Russian police squash major pharmacy spam campaign

Rx-Promotions, in case you have not seen the spam messages, is one of the world's largest pharma spam campaigns, having started in the summer of 2007, since when it is thought to have been responsible for billions of spam messages.

Infosecurity notes that the US Food and Drug Administration issued an official warning letter in October of last year about the emailed offers, advising US internet users to avoid any messages from this 'company'.

According to security researcher Brian Krebs, he recently travelled to Russia to interview a number of people – including one of the organisers of the RX-Promotions campaign – just a few days after "several truckloads of masked officers from Russian drug enforcement bureaus raided a party thrown exclusively for the top moneymakers of Rx-Promotions."

Rx-Promotions, he said, is jointly owned by Pavel Vrublevsky, the founder of the Chronopay e-money service, and Krebs says that he visited Vrublevsky at his office in Moscow.

In his report on the visit, Krebs says that, for years, he had heard that Vrublevsky was known online as 'RedEye' and that Rx-Promotions was using Chronopay as its core credit card processor.

"Unlike other rogue internet pharmacies, Rx-Promotions' claim to fame is that it is one of the few that sells controlled substances, such as addictive painkillers like Oxycontin, Oxycodone and Codeine over the internet, without requiring a prescription", he said in his security blog.

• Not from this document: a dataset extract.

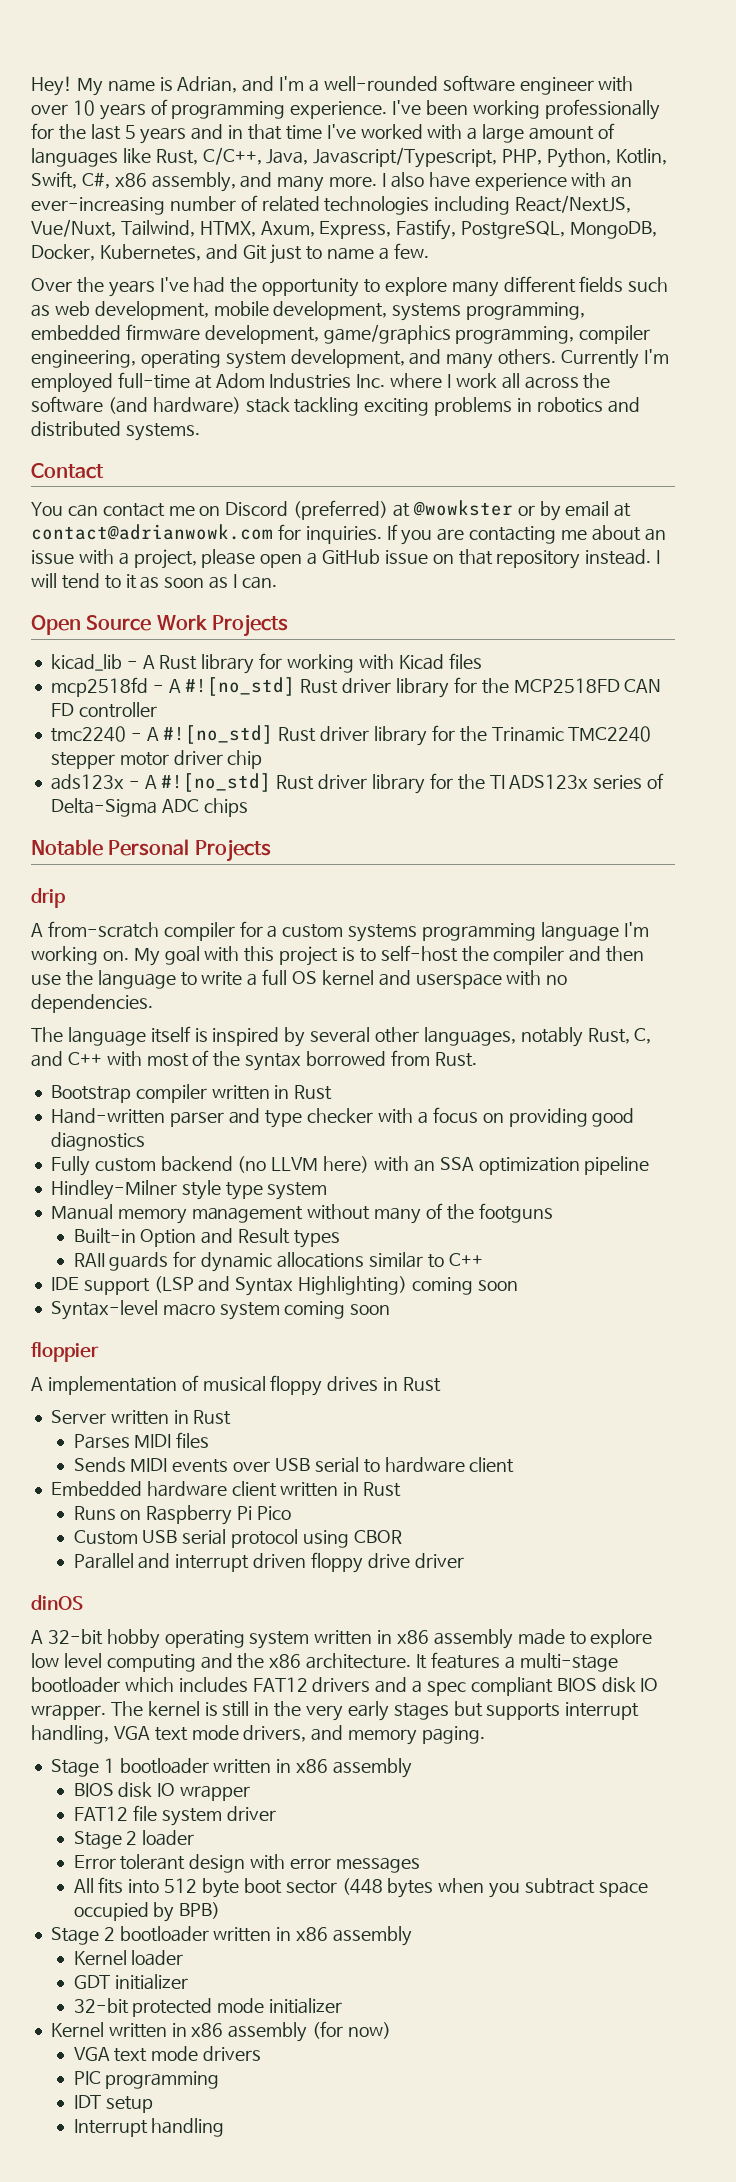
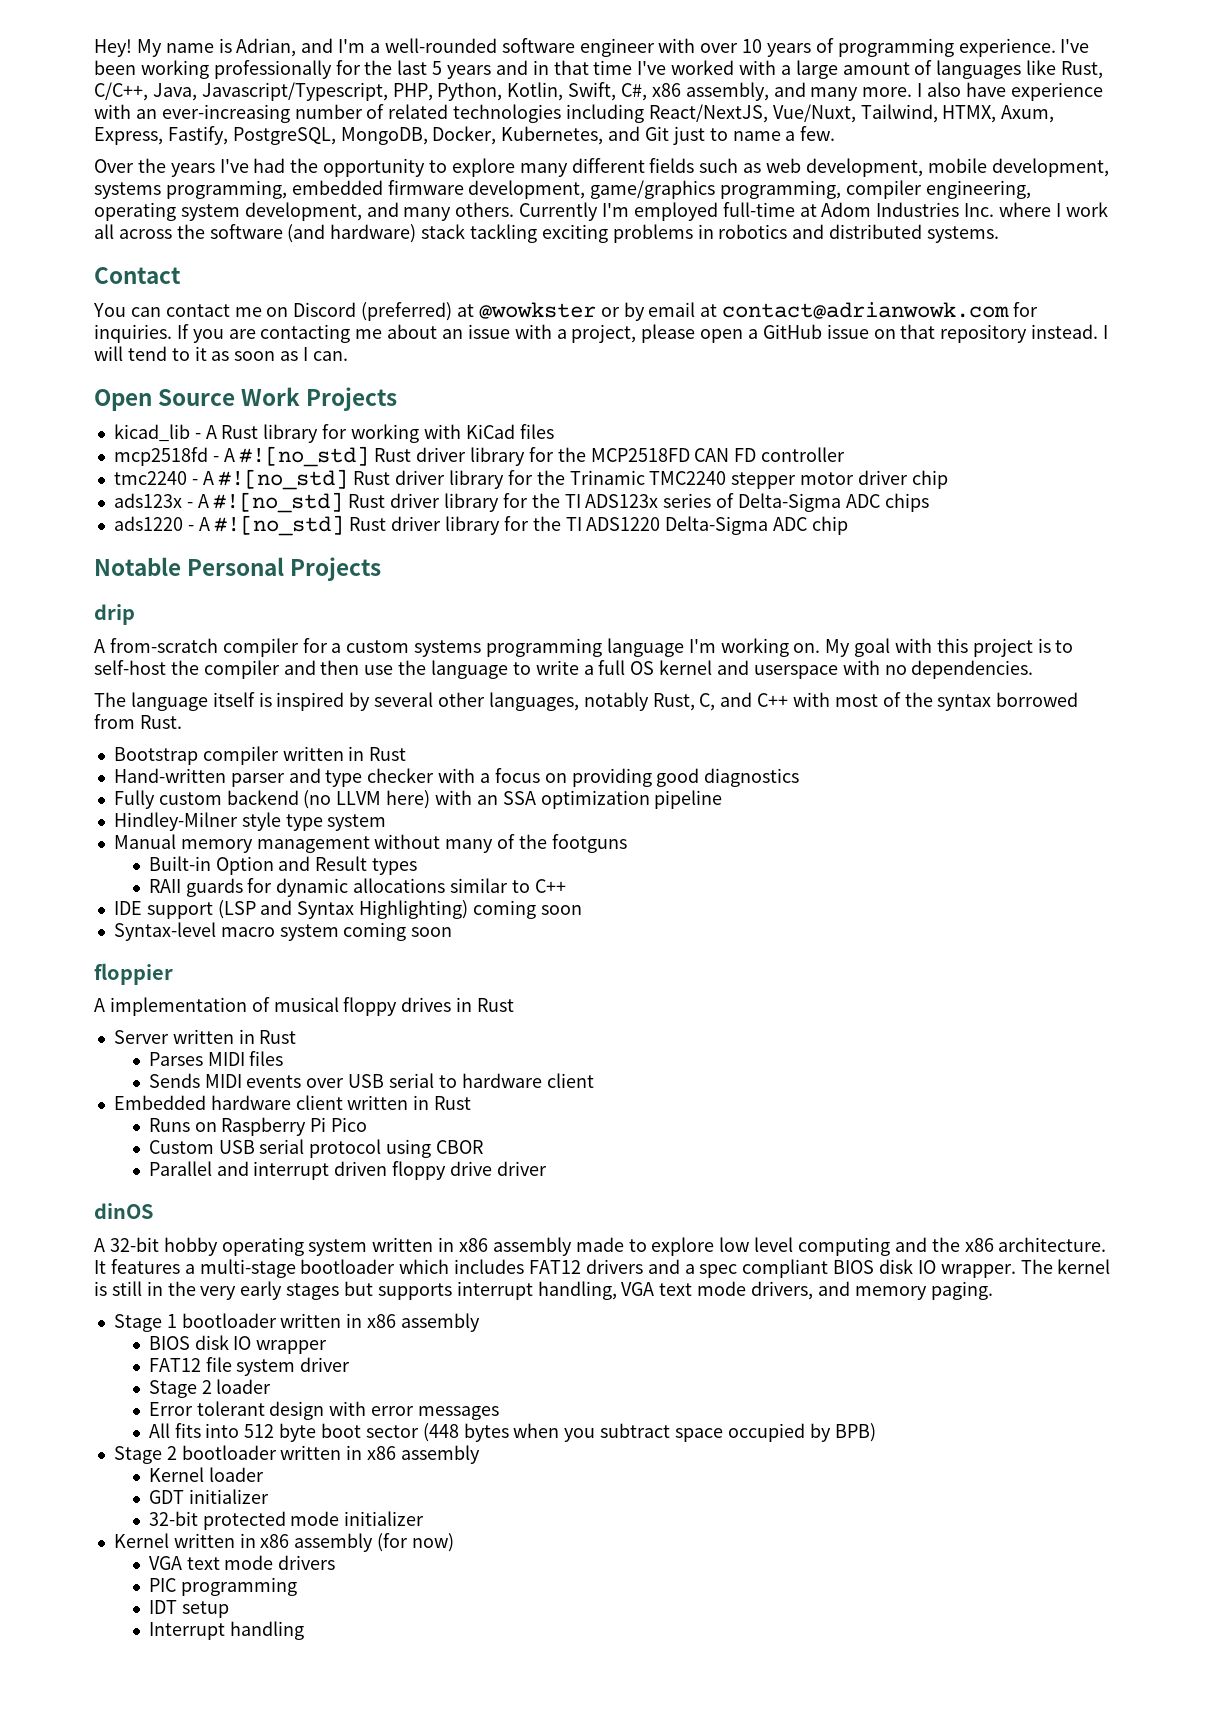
- kicad_lib - A Rust library for working with Kicad files
+ kicad_lib - A Rust library for working with KiCad files
+ ads1220 - A #![no_std] Rust driver library for the TI ADS1220 Delta-Sigma ADC chip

"Late last summer I came into possession of a mountain of evidence showing that not only is Chronopay the core credit card processor for Rx-Promotions, but that Vrublevsky also is co-owner of the pharmacy program and that ChronoPay executives have steered the pharmacy's activities for some time", he added.

In his security blog, Krebs says he had already told Vrublevsky that he had received a cache of stolen data, and as a result the Chronopay founder had been calling him via Skype on a regular basis.

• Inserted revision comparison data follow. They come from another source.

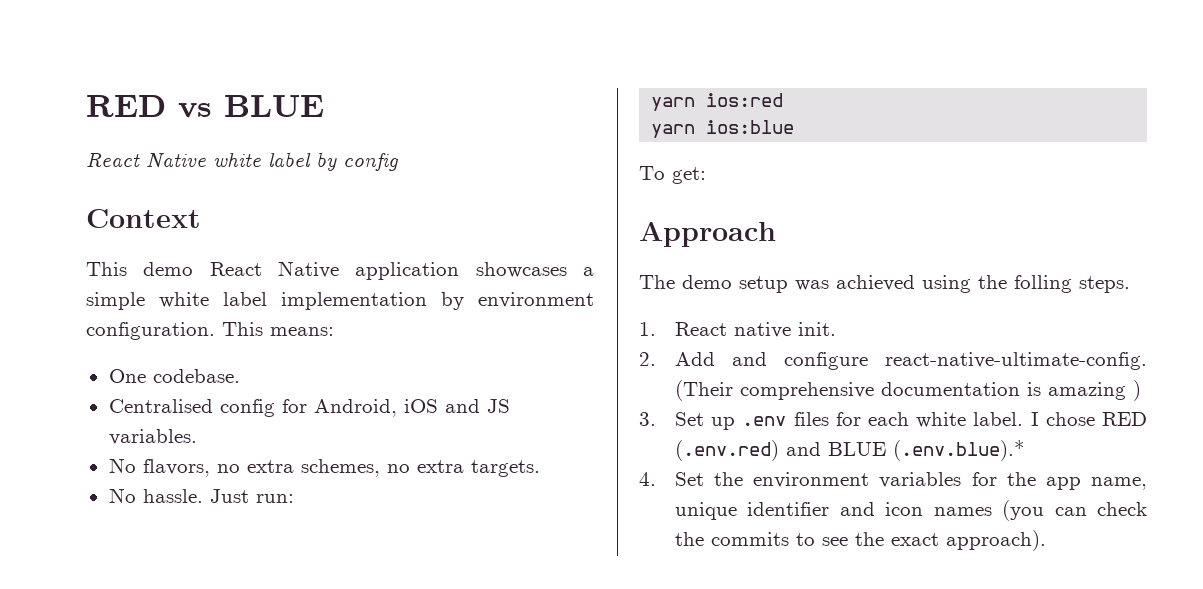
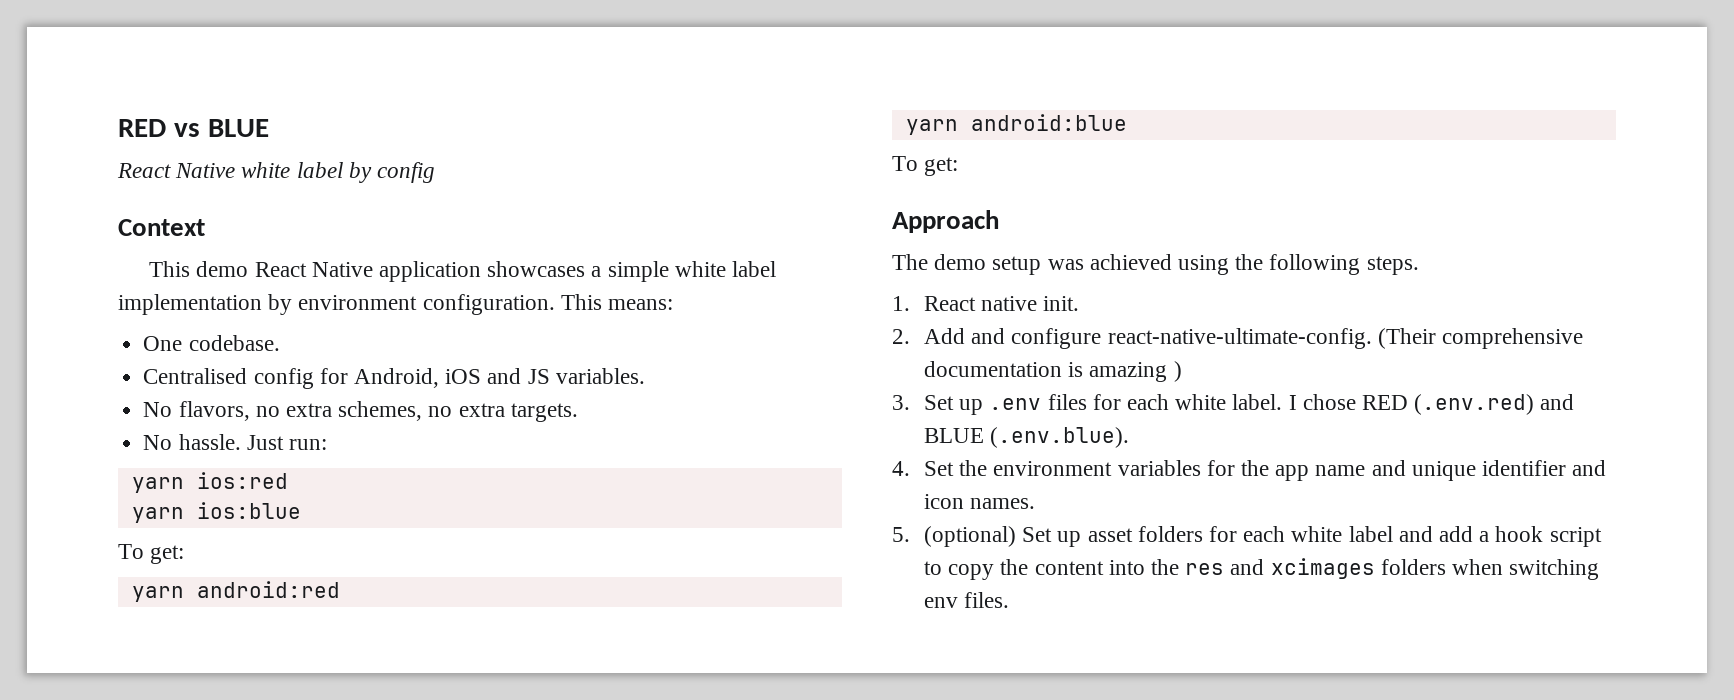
+ yarn android:red
+ yarn android:blue
+ To get:
- The demo setup was achieved using the folling steps.
+ The demo setup was achieved using the following steps.
- I chose RED (.env.red) and BLUE (.env.blue).*
+ I chose RED (.env.red) and BLUE (.env.blue).
- 4. Set the environment variables for the app name, unique identifier and icon names (you can check the commits to see the exact approach).
+ 4. Set the environment variables for the app name and unique identifier and icon names.
+ 5. (optional) Set up asset folders for each white label and add a hook script to copy the content into the res and xcimages folders when switching env files.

Following his visit to Moscow and Vrubelevsky's office, Krebs says his analysis indicates that in 2010 alone, Rx-Promotions sold tens of millions of dollar’s worth of generic prescription drugs, mainly to US recipients.

During this visit to Vrubelevsky's office, the security researcher says that the Chronopay founder told him that his party at Moscow's Golden Palace was raided by the police.

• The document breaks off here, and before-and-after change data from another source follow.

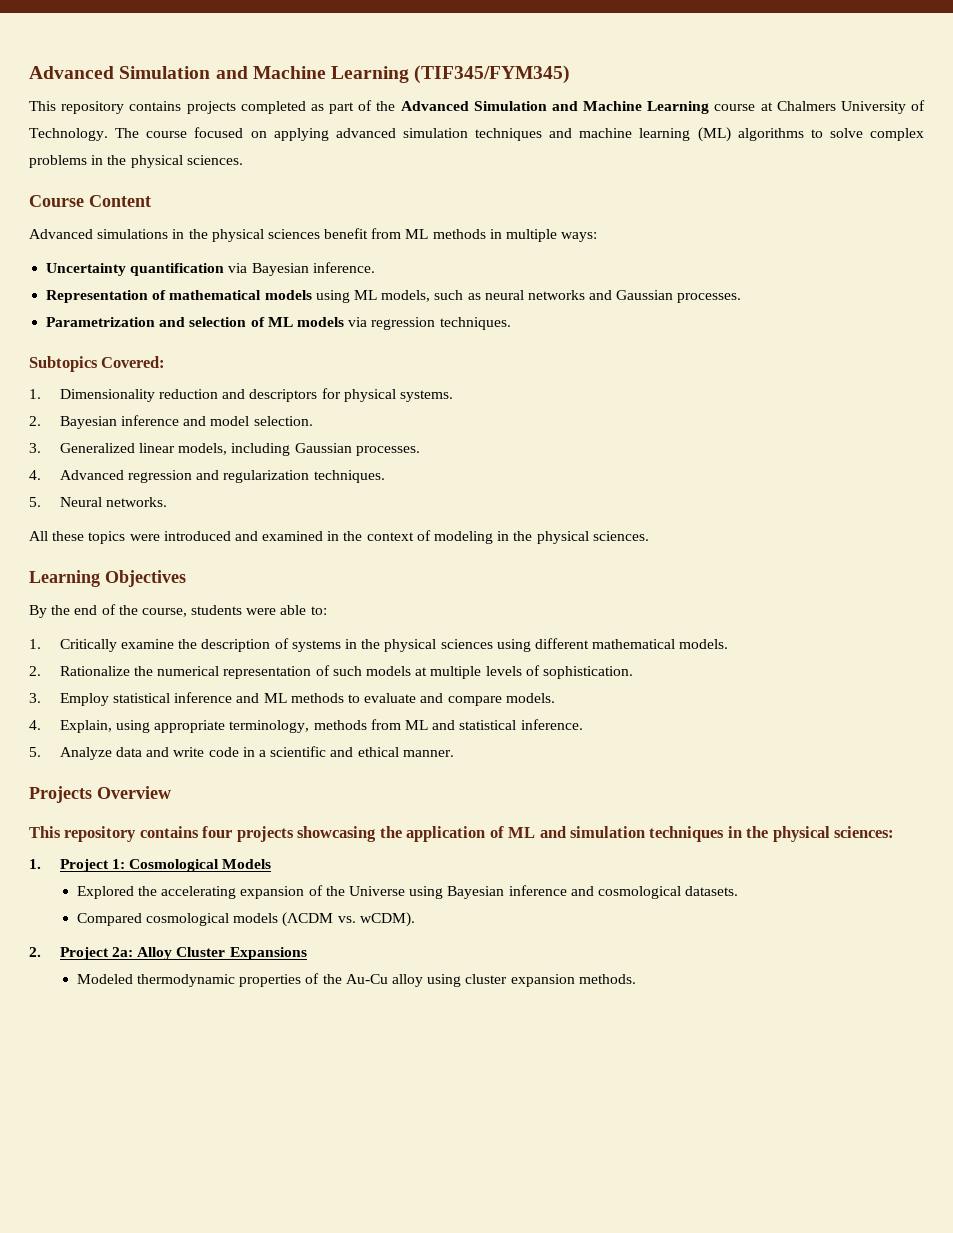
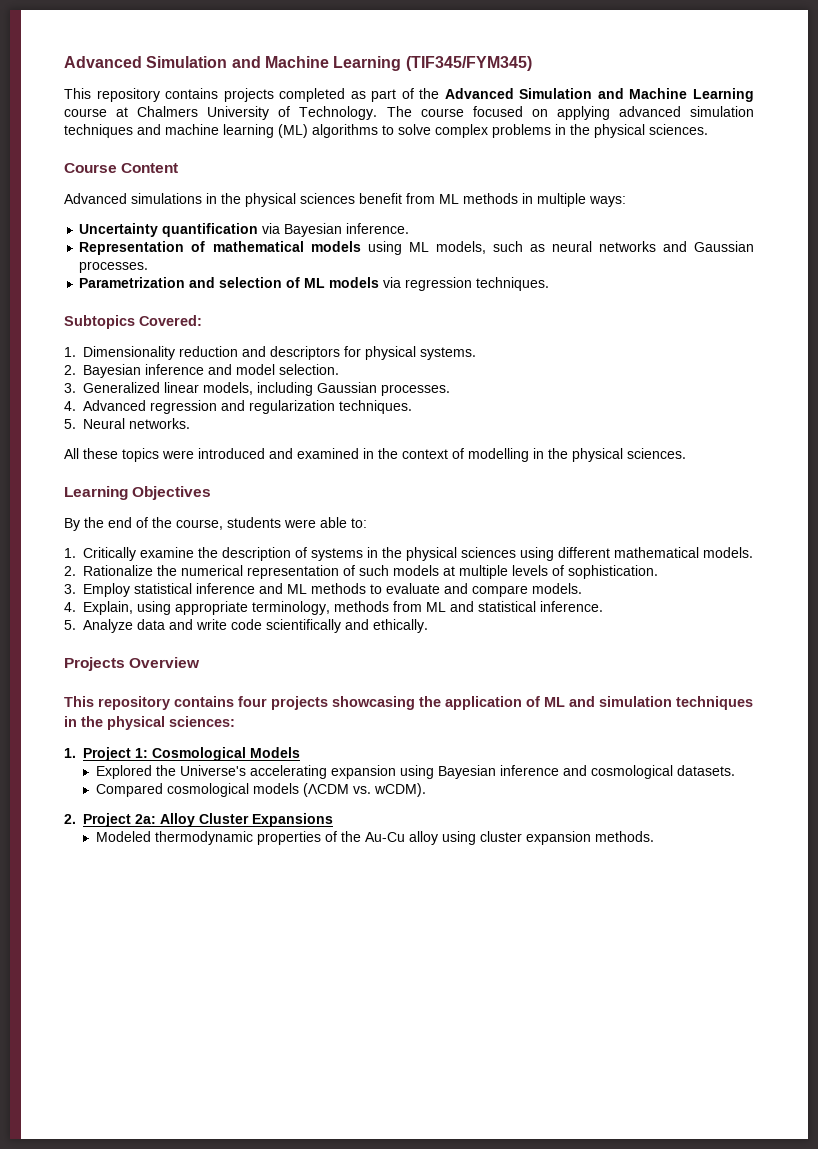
- All these topics were introduced and examined in the context of modeling in the physical sciences.
+ All these topics were introduced and examined in the context of modelling in the physical sciences.
- 5. Analyze data and write code in a scientific and ethical manner.
+ 5. Analyze data and write code scientifically and ethically.
- Explored the accelerating expansion of the Universe using Bayesian inference and cosmological datasets.
+ Explored the Universe's accelerating expansion using Bayesian inference and cosmological datasets.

During the raid, police were able to match Rx-Promotions affiliates' online identities to their real-world faces and names.

Curiously, Krebs also reports that Vrublevsky never showed at his own party.

"As he explains it, the day before his wife inexplicably pleaded with him to go on an emergency vacation to the Maldives. What's more, someone had the presence of mind to take down all Rx-Promotions logos from the rented party space hours before the police arrived", he said in his report.